In [None]:
%load_ext autoreload
%autoreload 2

In [None]:
import pickle
import torch
import numpy as np
from src.data.ancestry import load_ancestry_train_test
from src.metrics import metrics
from src.models import utils
from src.models import triplet_loss

In [None]:
MAX_NAME_LENGTH=30
char_to_idx_map, idx_to_char_map = utils.build_token_idx_maps()

### Load model

In [None]:
device = torch.device("cuda:0" if torch.cuda.is_available() else "cpu")

In [None]:
model = torch.load('../models/anc-encoder-bilstm-100-512.pth')

In [None]:
print(device)
model.to(device)
model.device=device

### Load data for fine-tuning and evaluation

In [None]:
train, test = load_ancestry_train_test(f'../data/raw/records25k_data_train.csv',
                                       f'../data/raw/records25k_data_test.csv')
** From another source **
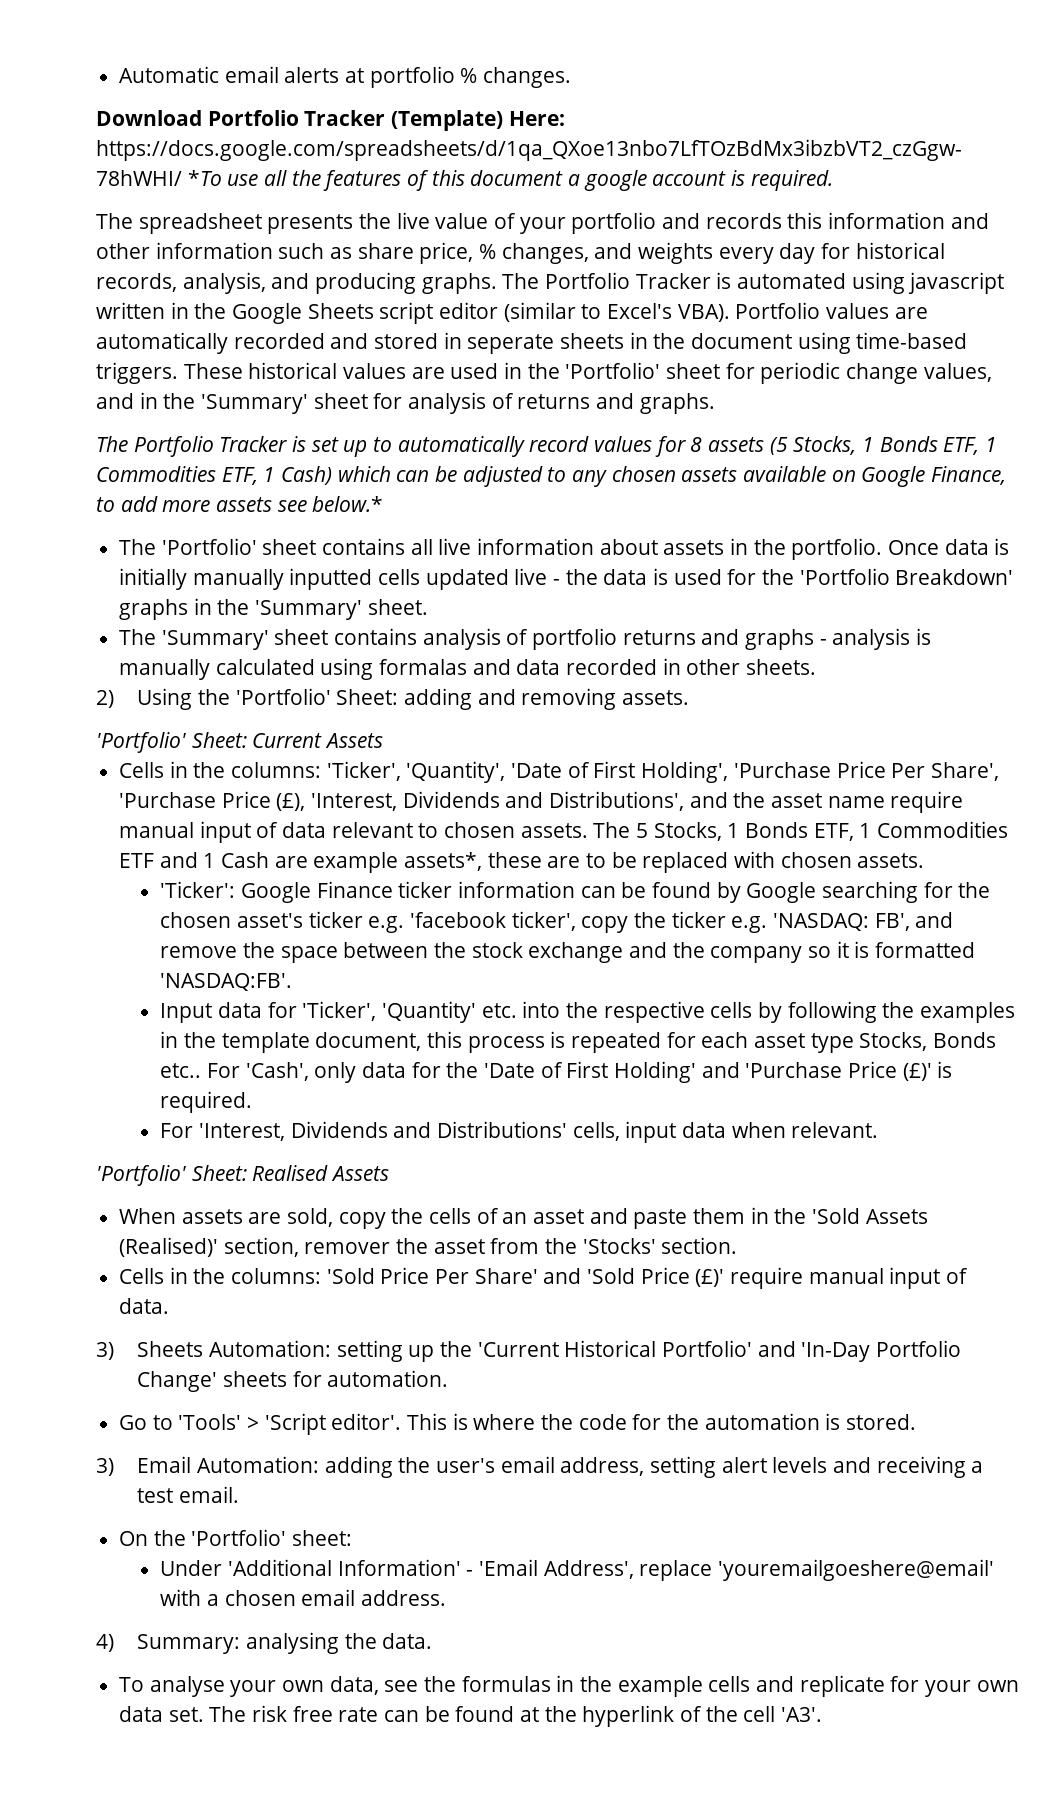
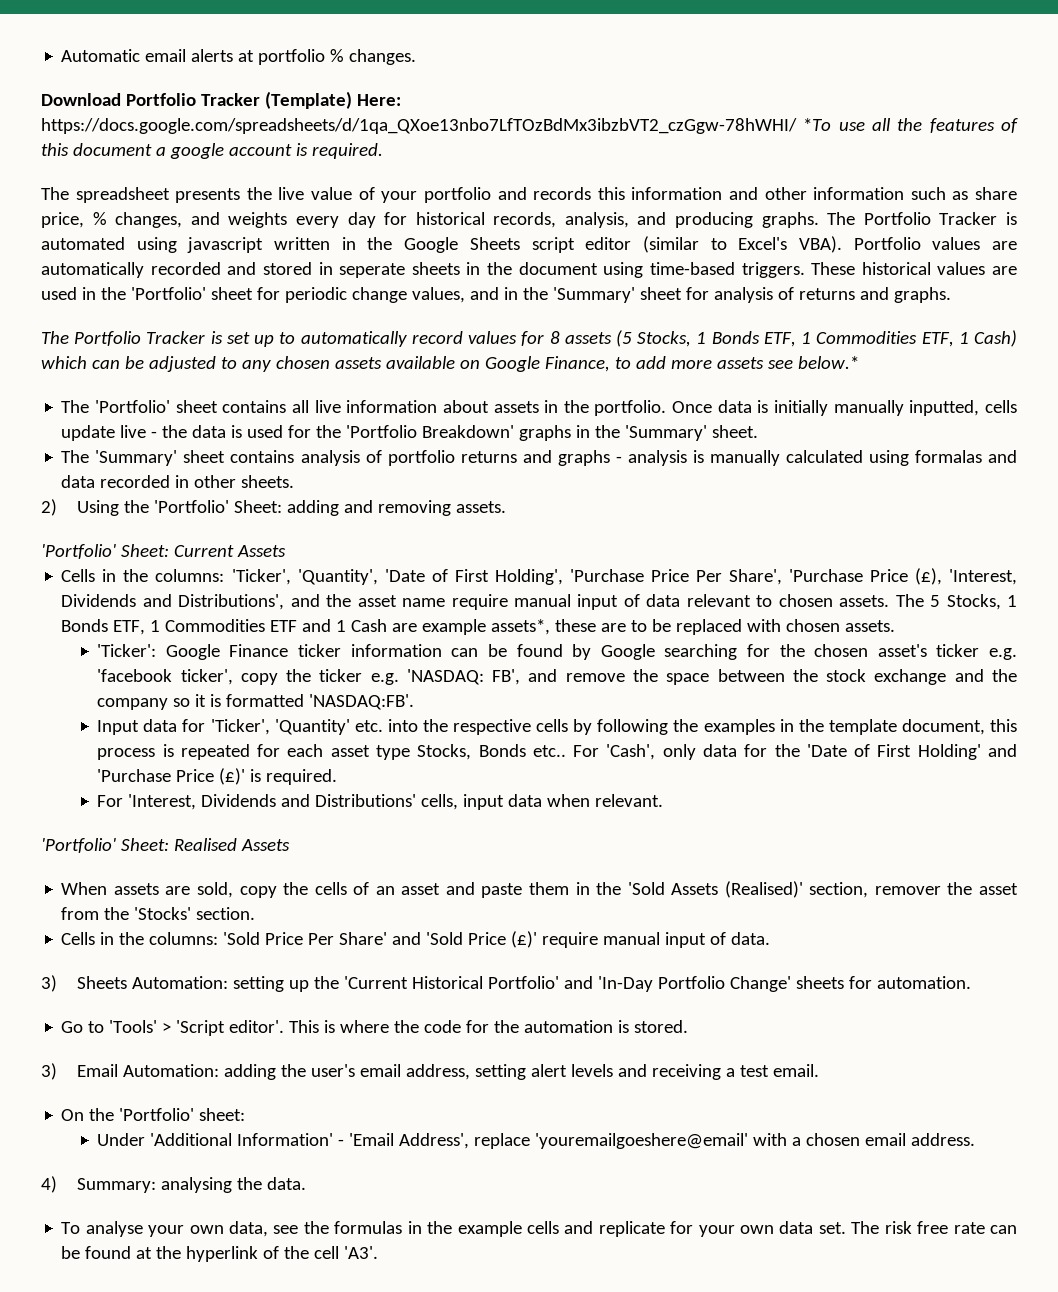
- Once data is initially manually inputted cells updated live - the data is used for the 'Portfolio Breakdown' graphs in the 'Summary' sheet.
+ Once data is initially manually inputted, cells update live - the data is used for the 'Portfolio Breakdown' graphs in the 'Summary' sheet.

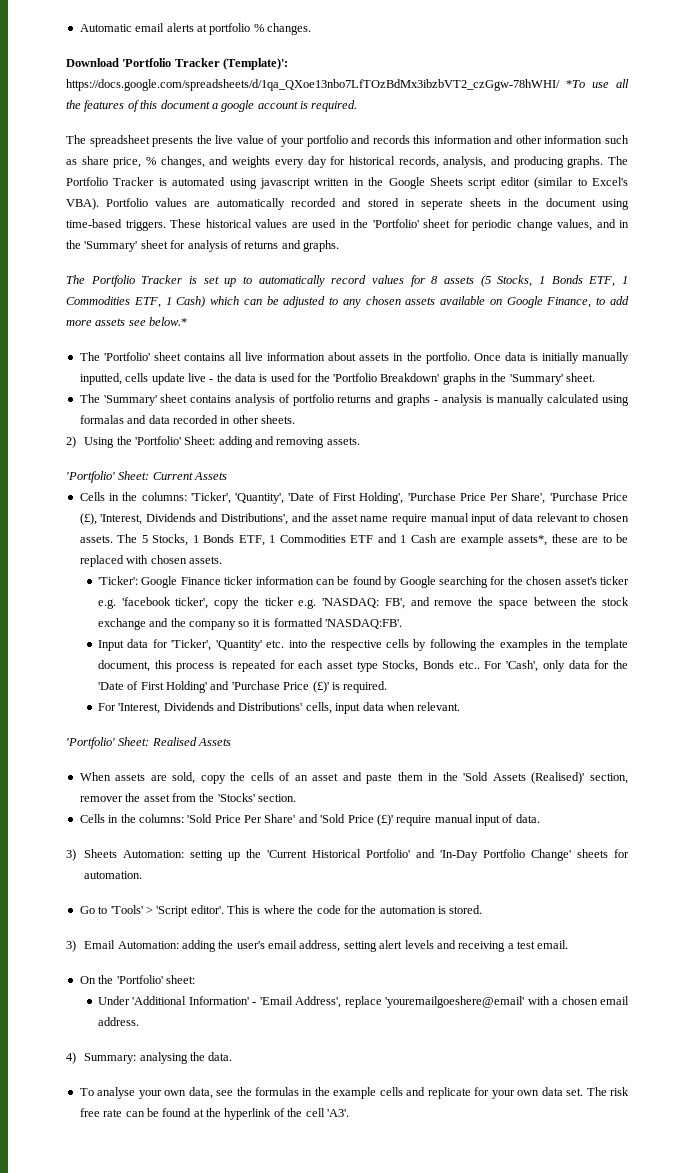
- Download Portfolio Tracker (Template) Here: https://docs.google.com/spreadsheets/d/1qa_QXoe13nbo7LfTOzBdMx3ibzbVT2_czGgw-78hWHI/ *To use all the features of this document a google account is required.
+ Download 'Portfolio Tracker (Template)': https://docs.google.com/spreadsheets/d/1qa_QXoe13nbo7LfTOzBdMx3ibzbVT2_czGgw-78hWHI/ *To use all the features of this document a google account is required.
input_names_train, weighted_actual_names_train, candidate_names_train = train
input_names_test, weighted_actual_names_test, candidate_names_test = test

actual_names_train = [[name for name, _, _ in name_weights] for name_weights in weighted_actual_names_train]
actual_names_test = [[name for name, _, _ in name_weights] for name_weights in weighted_actual_names_test]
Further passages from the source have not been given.